__Information shown__.
*-*-*

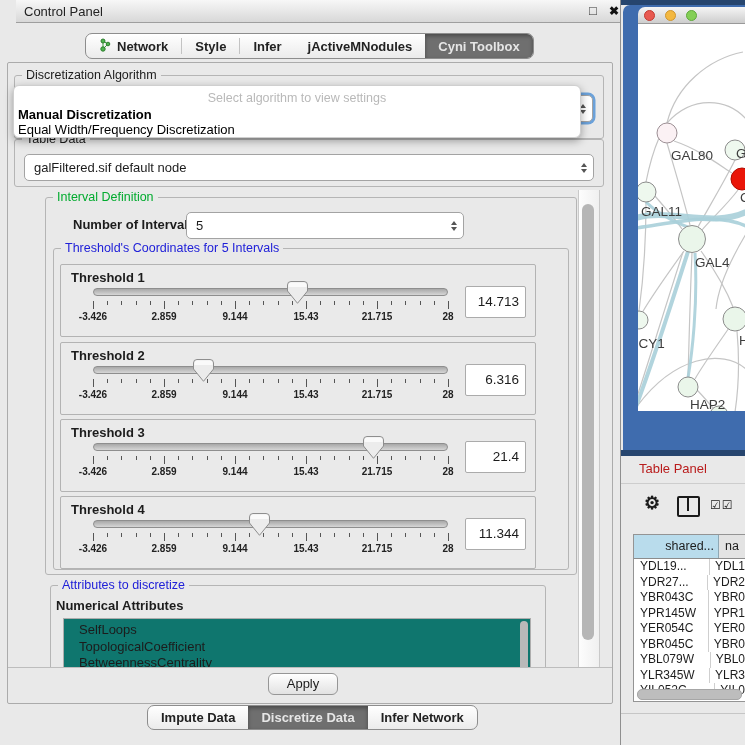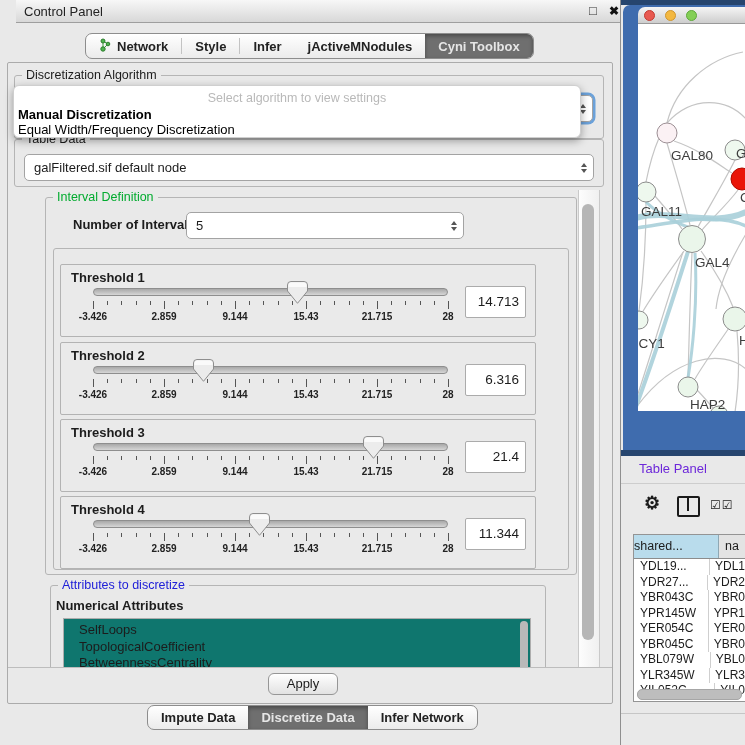"Threshold's Coordinates for 5 Intervals" span.legend { html: none -> <span>Threshold's Coordinates for 5 Intervals</span> }
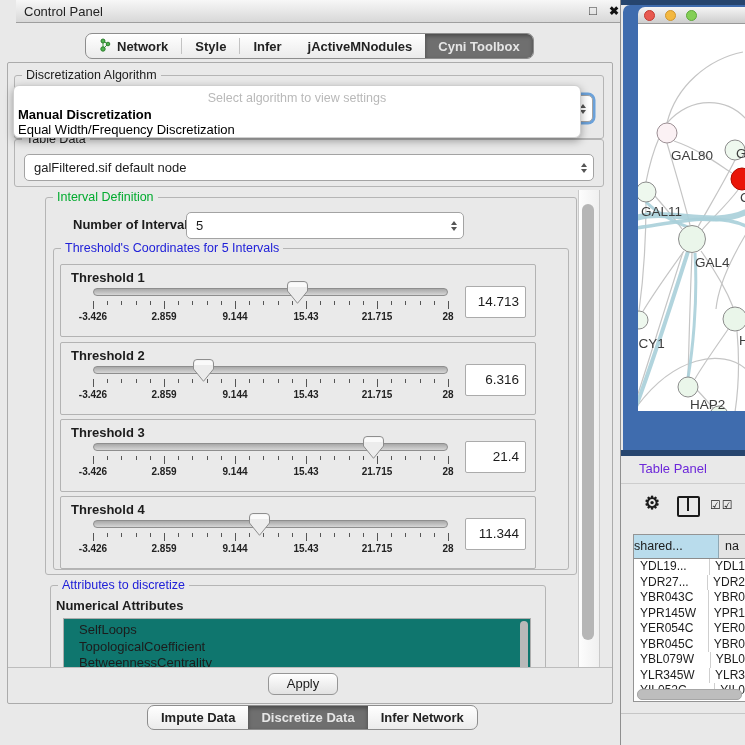"Table Panel" .tp-title { color: #6d28d9 -> #b91c1c }
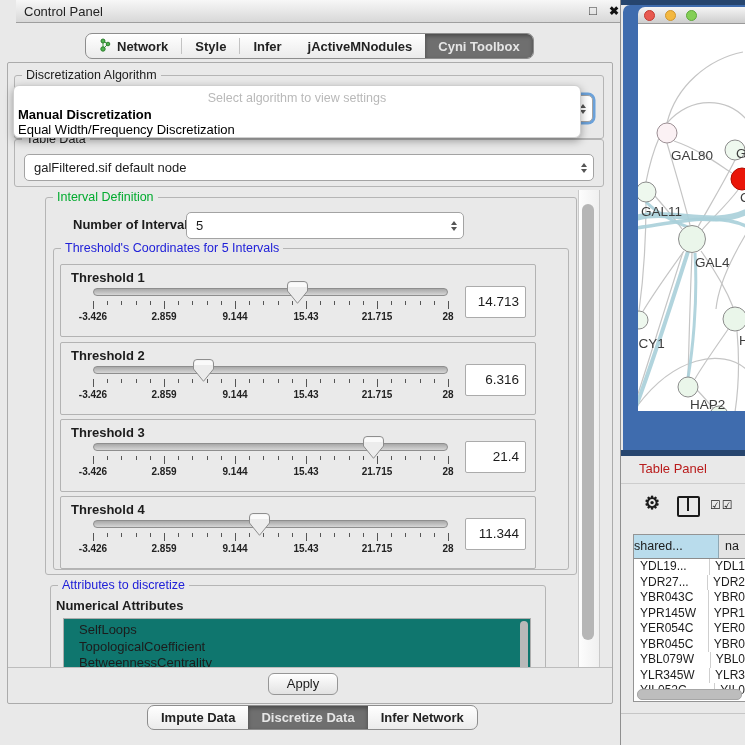"shared..." .phead .c1 { text-align: none -> right }
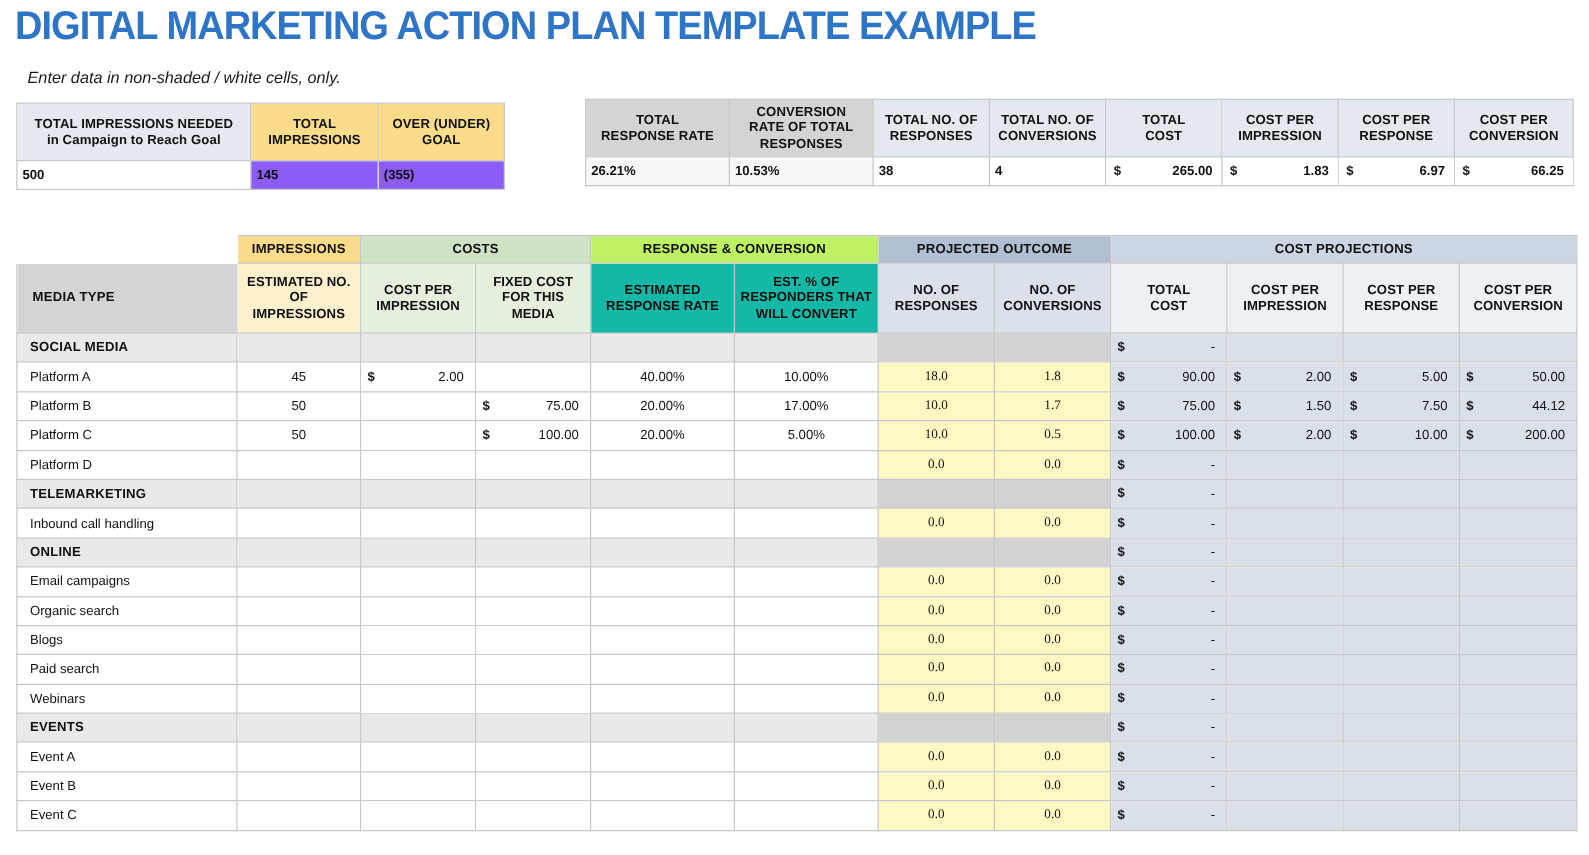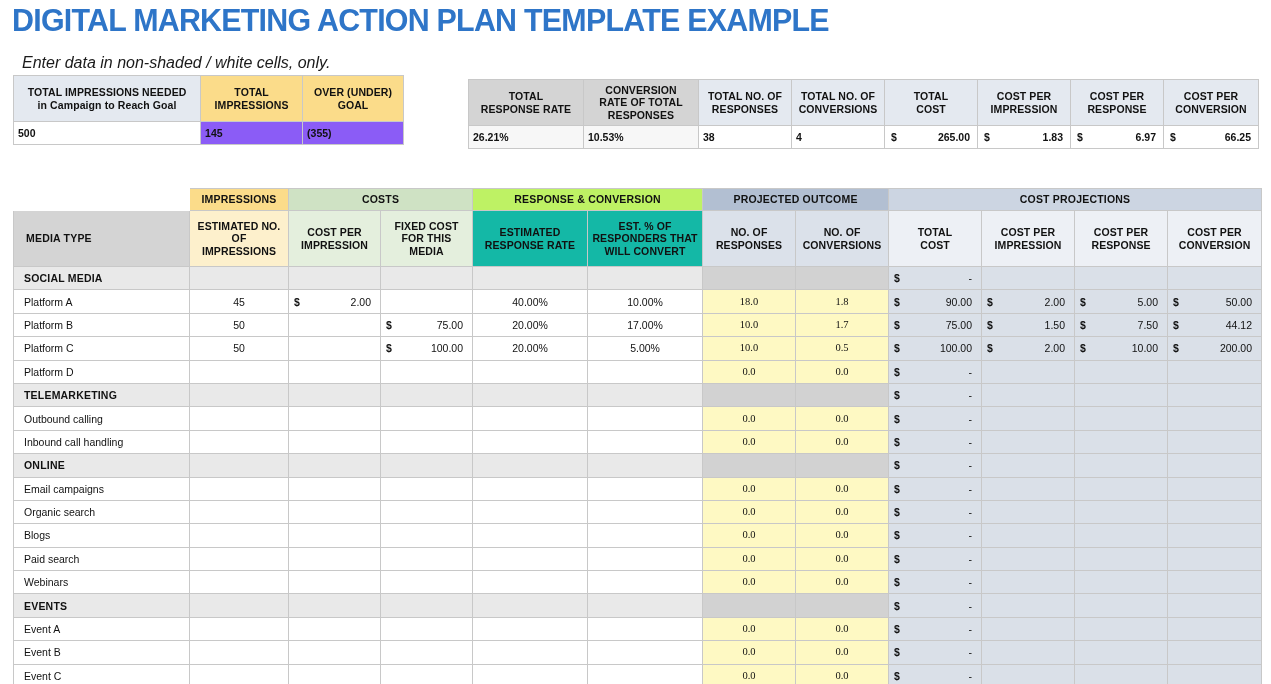"Enter data in non-shaded /" .subtitle { font-size: 16px -> 13px }
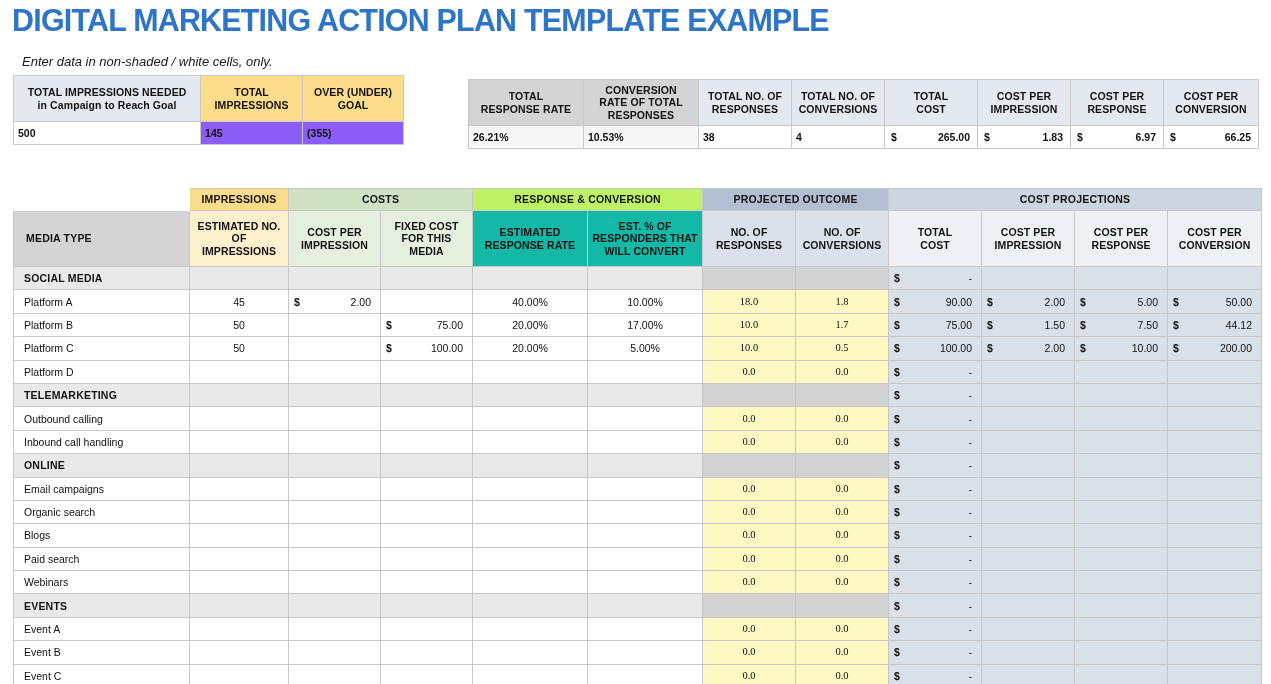"TOTAL IMPRESSIONS NEEDED" #summaryLeft { top: 75px -> 82px }
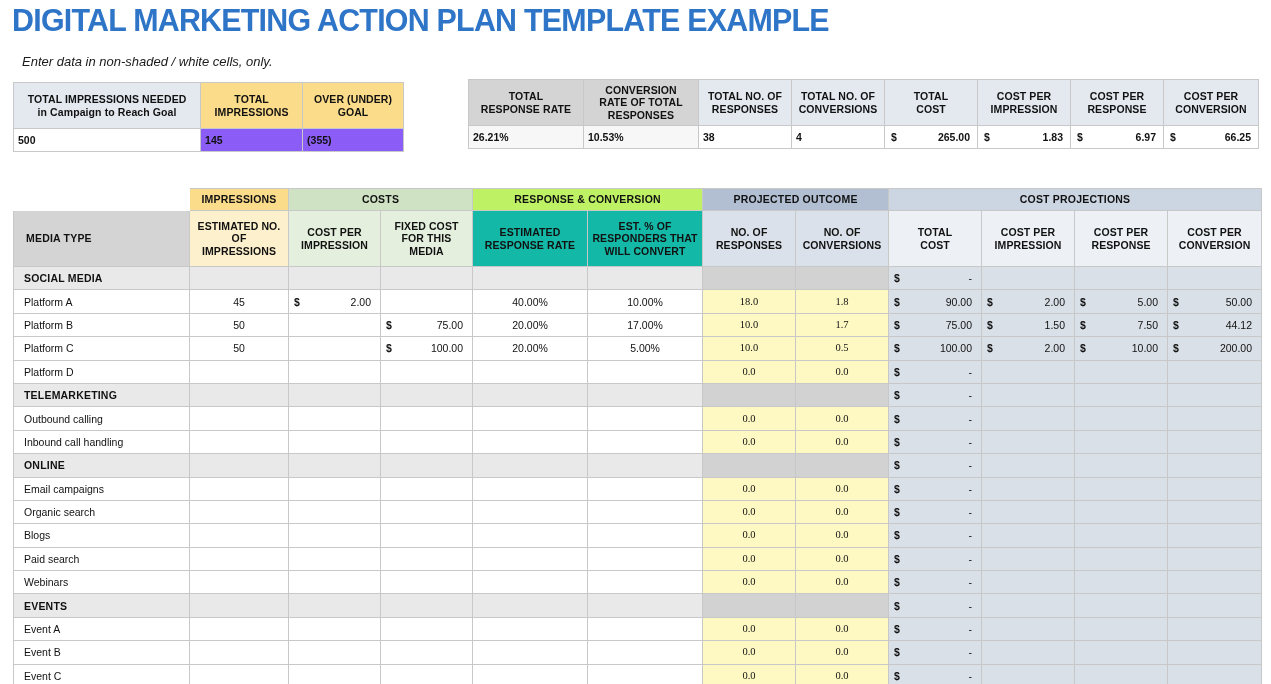"Outbound calling" tr { html: <tr> <td>Outbound calling</td> <td></td> <td></td> <td></td> <td></td> <td></td> <td>0.0</td> <td>0.0</td> <td><span>$</span>-</td> <td></td> <td></td> <td></td> </tr> -> none }
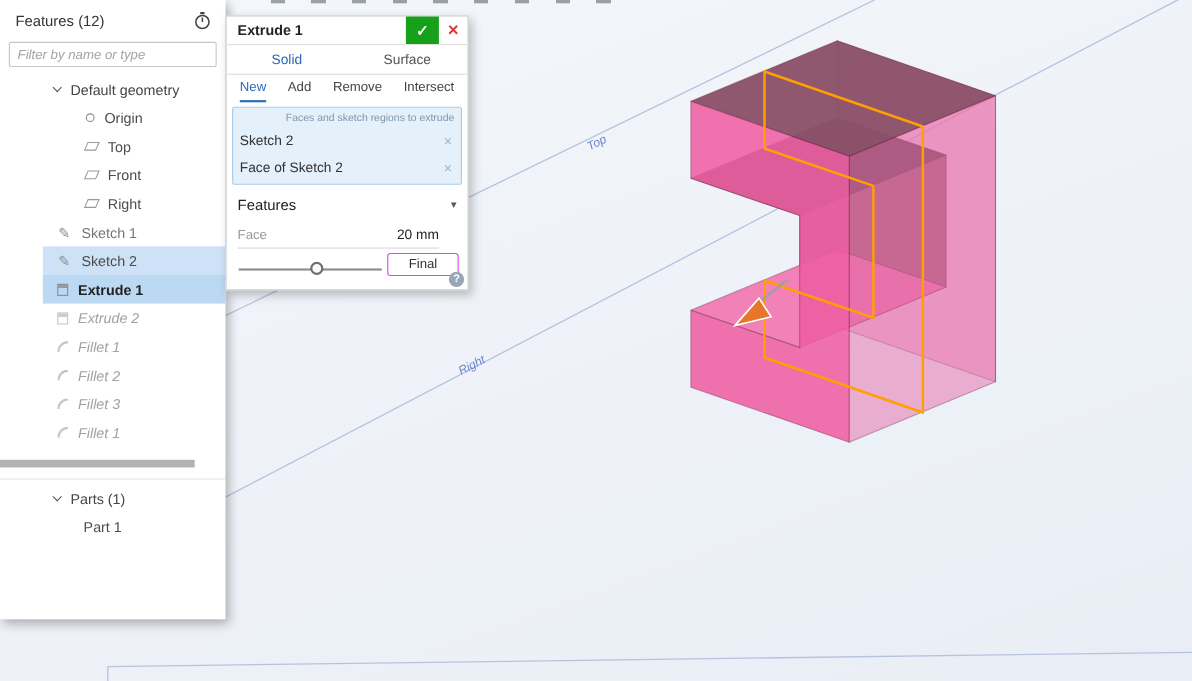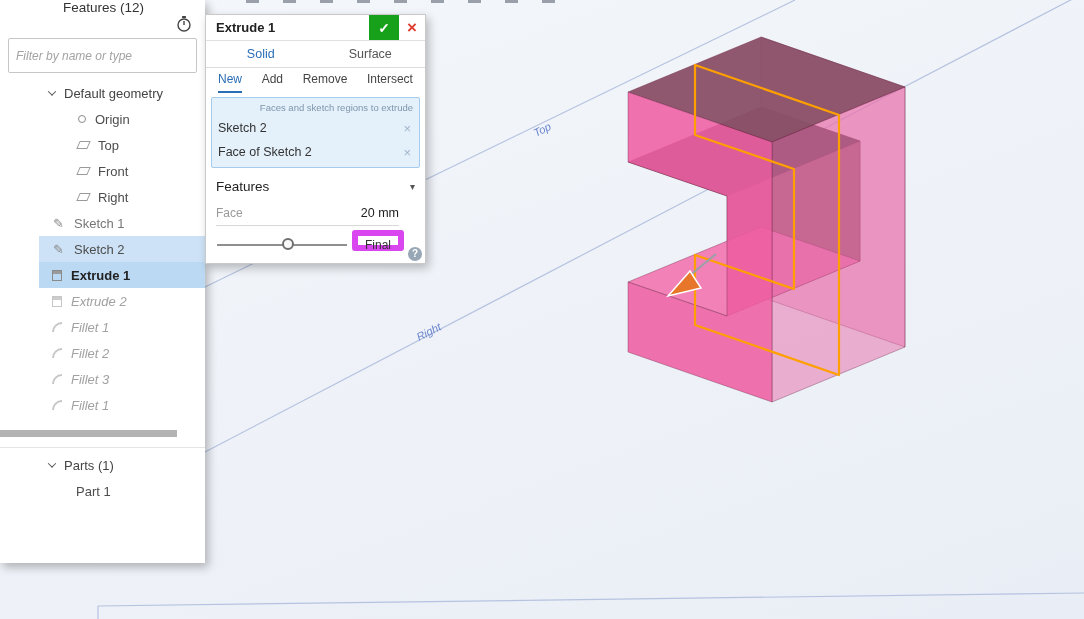"Features (12)" .fp-head { flex-direction: column -> none }
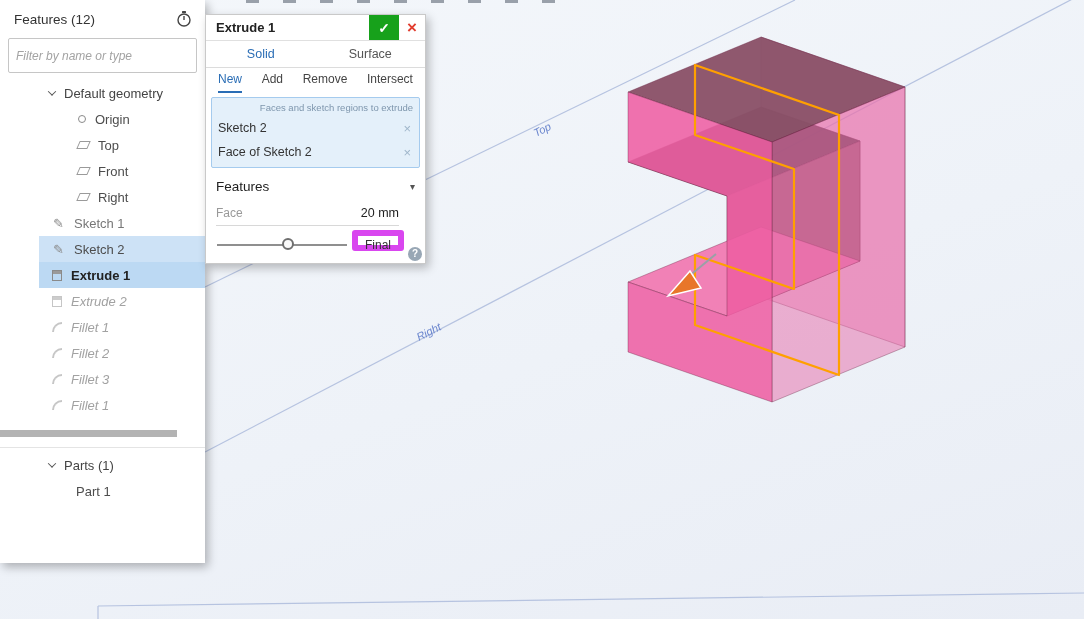"Filter by name or type" .fp-filter { height: 35px -> 23px }
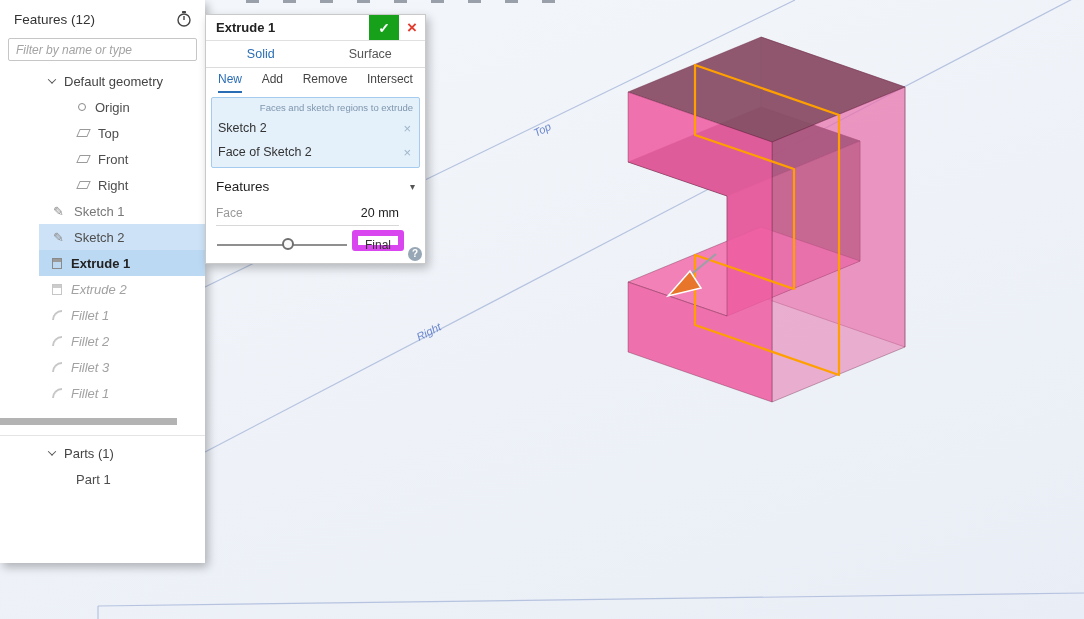"Final" .final-btn { border: 6px solid #d946ef -> 1px solid #d946ef; width: 52px -> 65px }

*-*-*

__Your instructions__.
Take the lines from the one holding "html: <tr> <td>Outbound" through the final line of the records above and output them exactly, both ends included, excluding pictures.

__Exercise answer__.
"Outbound calling" tr { html: <tr> <td>Outbound calling</td> <td></td> <td></td> <td></td> <td></td> <td></td> <td>0.0</td> <td>0.0</td> <td><span>$</span>-</td> <td></td> <td></td> <td></td> </tr> -> none }
"Features (12)" .fp-head { flex-direction: column -> none }
"Filter by name or type" .fp-filter { height: 35px -> 23px }
"Final" .final-btn { border: 6px solid #d946ef -> 1px solid #d946ef; width: 52px -> 65px }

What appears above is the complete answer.